Novalima
Afro
(Mr Bongo Recordings)
As the global tentacles of the music industry thrash around trying to find ways of flogging the old, dressed up as new, the genre of `world music` emerged and with it the micro industries of record labels, magazines, DVD`s, festivals and all the truly awful paraphernalia marketed around niche markets. In the midst of this palaver, we must somehow stay focused, calm and not lose our critical edge.
Who most often controls and markets the sub sub-niches of this white middle class genre construction? Who decides what is `valid`, `good`, `authentic`, denoting `classic album status` and all the other cliches that glue a marketing campaign together? Of course its been going on since blues and country drunkenly fucked each other down a dark alley. The blues got pregnant and they called the baby Rock n` Roll. This we know, so, regardless of the BAD old music industry cliche ridden grinding and gnashing of gums, "pick something else to have a moan about," I think we should look a bit more closely at this particular construct, the cheesily and, handily-blandly named, World Music. Give it some thought, go on, I dare you?

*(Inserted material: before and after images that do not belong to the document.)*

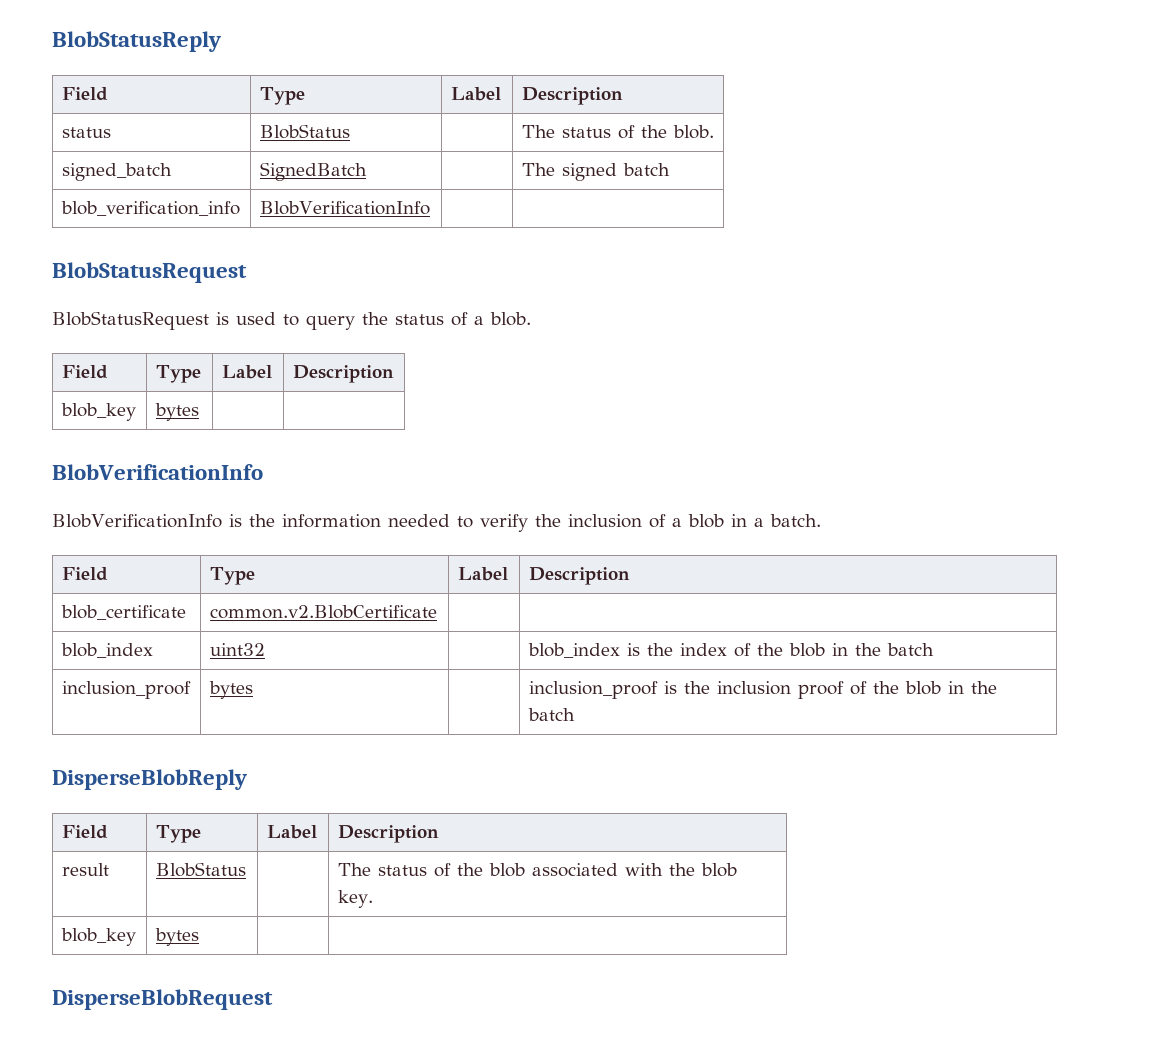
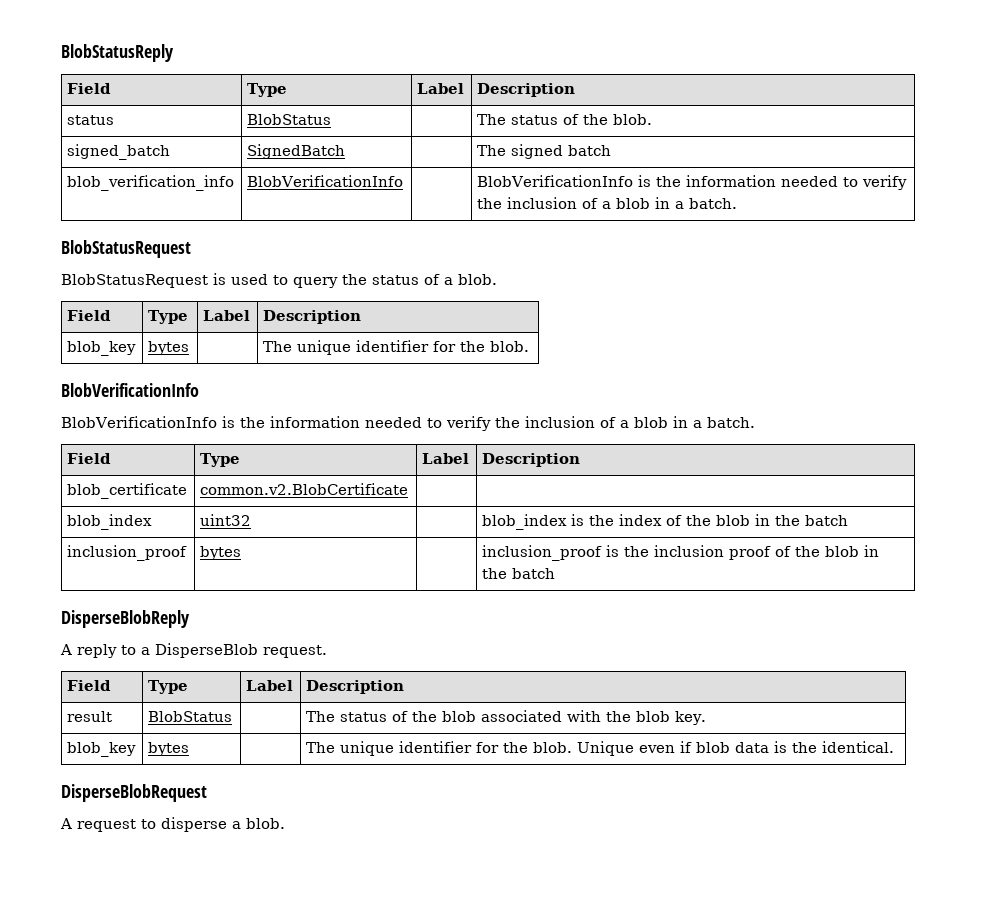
- blob_verification_info | BlobVerificationInfo | |
+ blob_verification_info | BlobVerificationInfo | | BlobVerificationInfo is the information needed to verify the inclusion of a blob in a batch.
  BlobStatusRequest is used to query the status of a blob.
  Field | Type | Label | Description
- blob_key | bytes | |
+ blob_key | bytes | | The unique identifier for the blob.
+ A reply to a DisperseBlob request.
  result | BlobStatus | | The status of the blob associated with the blob key.
- blob_key | bytes | |
+ blob_key | bytes | | The unique identifier for the blob. Unique even if blob data is the identical.
  DisperseBlobRequest
+ A request to disperse a blob.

Ok. I ain't doing the thinking for you, but suffice to say, beware, watch out, be alert... you won't have to look far to see that it's not the indigenous people, not the creators and guardians of their ownancestry, the tellers of history and herstory, that are making the dollars, no, they have got the vulture cultures picking their bones clean. I can hear you stifle a yawn, scratch yourself and ask; Whats new then? Well its still going on. Right under yours and my noses. You could even be buying it, for Allah or Buddha`s sake...Think on...
All-Peruvian Novalima are one group who have stood up for their culture and heritage. They have released an album called Afro, on the small but beautifully formed Mr Bongo Recordings. Novalima actively wanted to keep cultural-ownership of their music, in the names of their forefathers and mothers who originally began to make it. The ones who lived it. Their music goes back hundreds of years to slavery, when Africans were shipped to European colonies in the Americas. The pain endured has been documented across generations through story, poem, music and song. Novalima have taken up the baton from the inspirational black Poet and musician Nicomedes Santa Cruz. Cruz felt compelled to chronicle his meticulous exploration and study of Afro-Peruvian culture in his work `Cumanana - Antologia Peruana`, containing poetry and music, in 1964. A second edition was published in 1965. What compelled him? He could not sit and watch the fears and sufferings that his people had poured into songs, poems and music simply die. They were played at parties, social gatherings and other important events. Hidden and huddled within sexual rites and practices, flamboyant and showy games and the exaggerated gesture of rhythmic dance, the tales lived on. Cruz feared that these aesthetics would be lost forever, subsumed by what he named the `hollywoodification` of Afro-Peruvian culture.
Novalima follow Cruz's giant footsteps; Peruvians who have chronicled the narratives of previous black Peruvians, Afro-Peruvians, `Afro` generations, sealing them in a tribute album that ensures their continued relevance, for all to hear. The album is cooking. Afro is hot, funky, rhythmic, exhilarating, original, cultural, powerful, tinged with sorrow, melancholy and pain. It contains songs, samples and lyrics from their forefathers. One of the Novalima musician`s, Manque vasquez, is the grandson of Porfirio Vasquez, thought of as the founding father of Afro-Peruvian, Afro music.
There's more info to be found at http://www.novalima.net/
Novalima hold the cards. I`ve marked yours. Go buy it.